Fred, my dear sister says that you were the one who helped her find her husband. Thank you for helping her find her happiness, and her family.
Everyone says you were a hero. I do not know much of what happened, for I was not there. My sister had ushered me and our parents out to France, far away from the danger. But that doesn't matter because I know that you are a hero, Fred. I didn't need to be at the Battle of Hogwarts, and I don't need the stories everyone tells. I know you were a hero because I look at my sister's husband, and I look at George, and Ron and Ginny and I know you are their brother, and I take how brave and strong they are, how strong my whole new family is, and I know you were the same.

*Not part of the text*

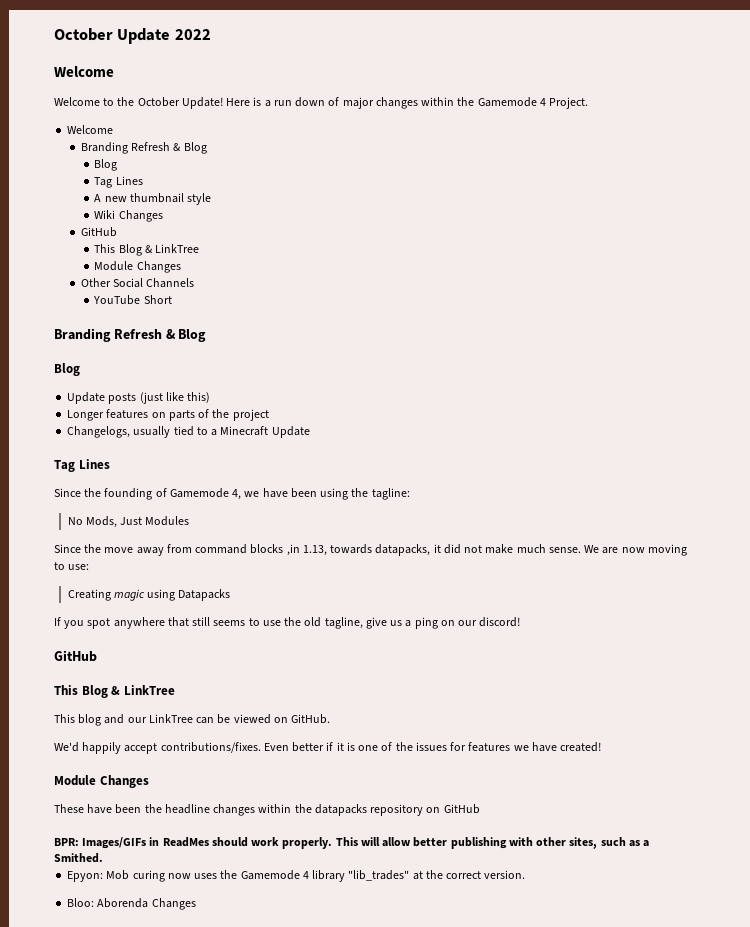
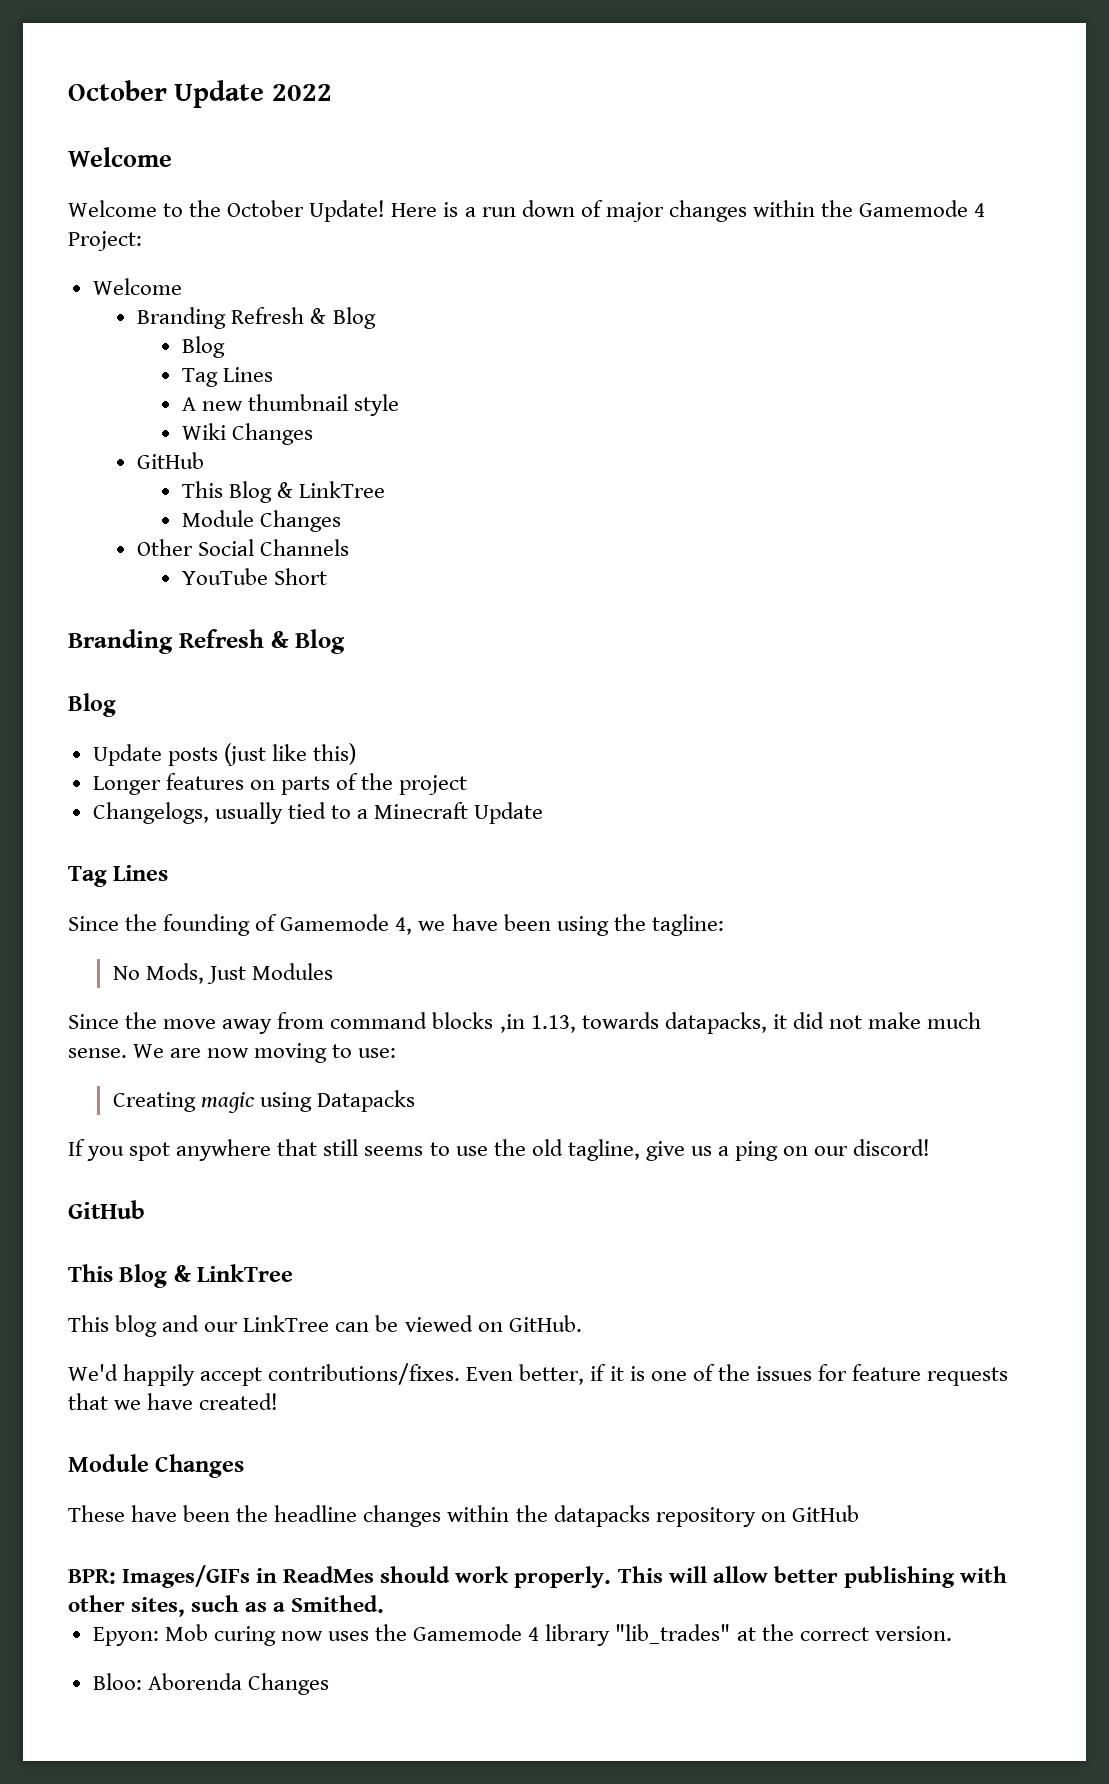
- Here is a run down of major changes within the Gamemode 4 Project.
+ Here is a run down of major changes within the Gamemode 4 Project:
- Even better if it is one of the issues for features we have created!
+ Even better, if it is one of the issues for feature requests that we have created!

I am proud to be a part of this family. I wish we could have spent more time together. Don't tell Fleur, but I always secretly wanted an older brother. You would have been the best.
Your little sister,
Gabrielle Delacour
P.S - Isn't my English divine! Bill and Fleur taught me well, no?
"Gabrielle." George said her name like a sigh, recalling the little blond French girl, now a lovely adult, and her sister. Now, they bother were his sisters, he reminded himself. Gabrielle spent most of her time in America teaching at the American Wizarding school, Ilvermorny, and running for a small position in their MACUSA Ministry. She really was something. George reread the last line of her letter.
You would have been the best.
"He was the best brother." George said. "He was the best."